There's lots of debate on which frame is most aerodynamic; the debate itself is not helped by the publication of manufacturers' tunnel data, which often relies on a series of shaped assumptions and protocols. What's needed is an agent who would test the frames independent of manufacturer involvement. This is a very difficult proposition, even apart from cost--there still is the issue of how variables between frames can be normalized so that meaningful data can be collected (for instance, how should the tunnel test for different height head tubes among frames that are nominally the same in size?). An individual on one of the large discussion forums has decided to independently test a wide range of time trial/triathlon bikes, with the support of the forum community members, who are loaning bikes for the cause.
It has been my practice to isolate major variables first, and then look a finer details of granulation. Here's what I've suggested:
I know that little differences when taken cumulatively can yield significant performance benefits, but another way to consider testing is to start with a broader cross-section of design categories, get some trend data, and then test specific makes under the best performing category. This should save you some time (no pun intended) and money in your initial testing scenarios.
From a UCI legality point of view, there are really two primary design variants to consider: frames like Look's 596 (large wheel cutout) and frames like the P4, Shiv, etc. I'd also throw into the mix Kestrel's Airfoil Pro--the 2009 version which is greatly refined over prior versions--for another set of data points, as well as a beam bike and a standard 1 1/8" round tube steel frame . Essentially, what I'm suggesting is that you try to determine an optimal design category first and then move to a final level of granularity in terms of testing a broader range of bikes.
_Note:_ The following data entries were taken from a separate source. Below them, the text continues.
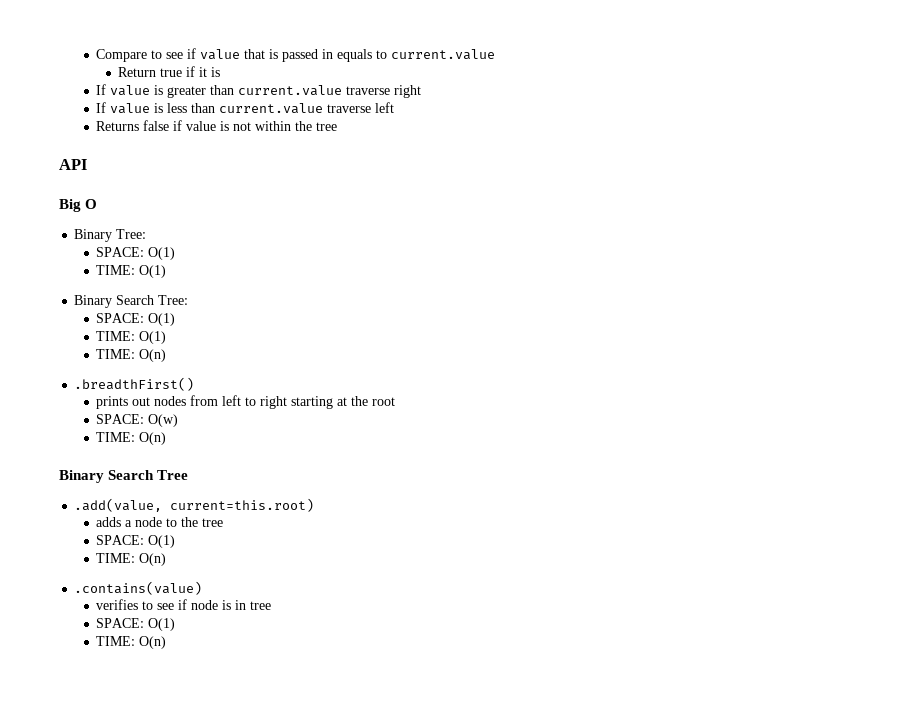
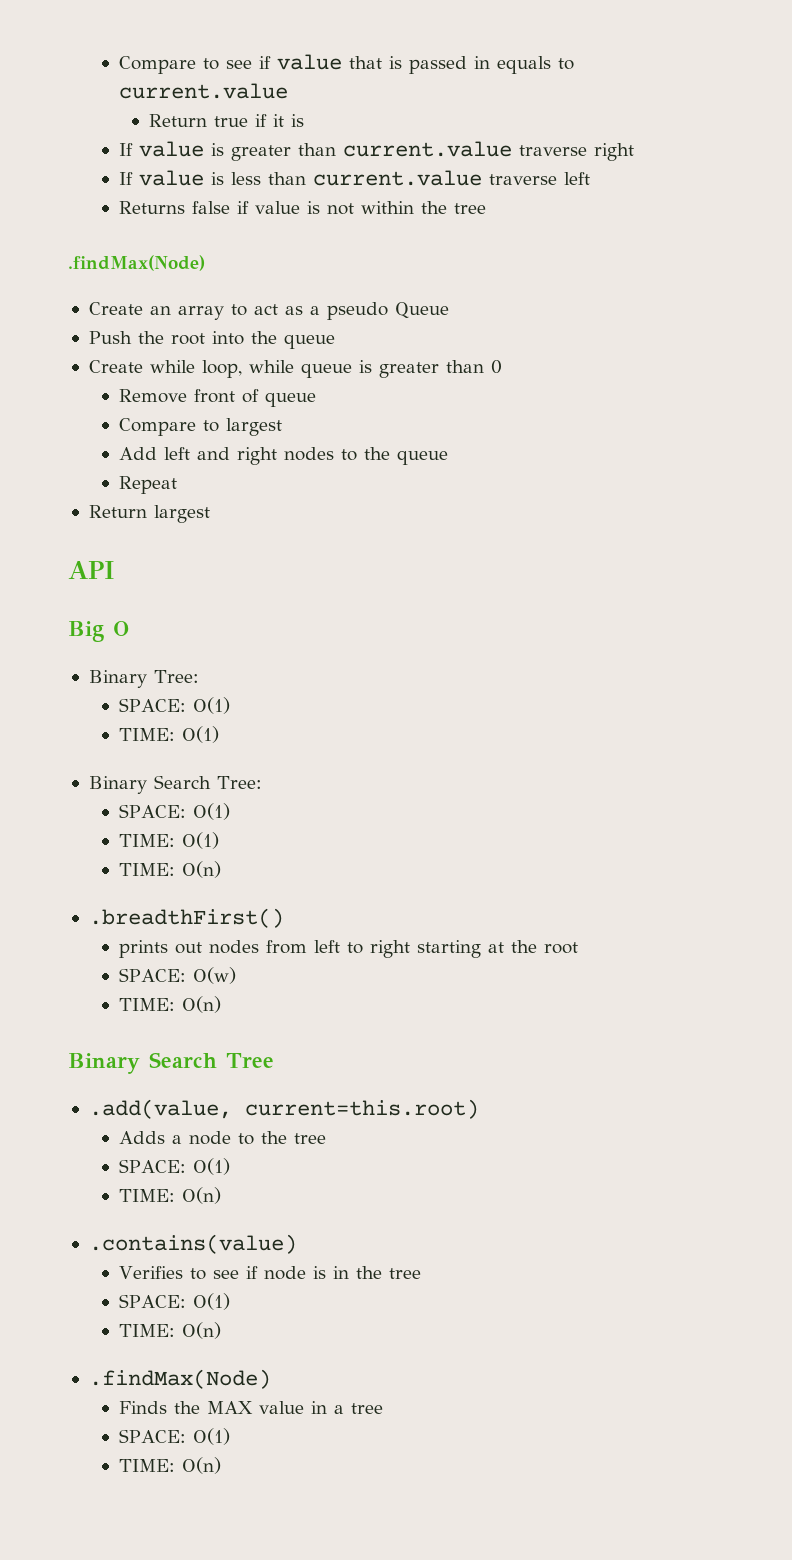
  Returns false if value is not within the tree
+ .findMax(Node)
+ Create an array to act as a pseudo Queue
+ Push the root into the queue
+ Create while loop, while queue is greater than 0
+ Remove front of queue
+ Compare to largest
+ Add left and right nodes to the queue
+ Repeat
+ Return largest
- adds a node to the tree
+ Adds a node to the tree
- verifies to see if node is in tree
+ Verifies to see if node is in the tree
+ SPACE: O(1)
+ TIME: O(n)
+ .findMax(Node)
+ Finds the MAX value in a tree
Also, I'm starting to suspect that small changes in the front end of the bike makes huge differences; I'm wondering if it is possible to isolate the impact that the fork has on overall performance. If not, then will the standard be "as manufacturer spec'd," which can introduce a whole other set of variables. For instance, if frame A tests marginally slower than frame B, is the difference attributable to the fork and would a swap in fork make an appreciable improvement? Cervelo apparently did this when they replaced their Wolf fork; I know that adding a Blackwell fork to my P3C made a fast bike even faster.
Bicycle aerodynamics is an incredibly complex phenomena that is dependent on oftentimes individual variables. It is important to remember that the benefits of even the most aero frames can be negated by poor body position or equipment choice. It will be interesting to see the results.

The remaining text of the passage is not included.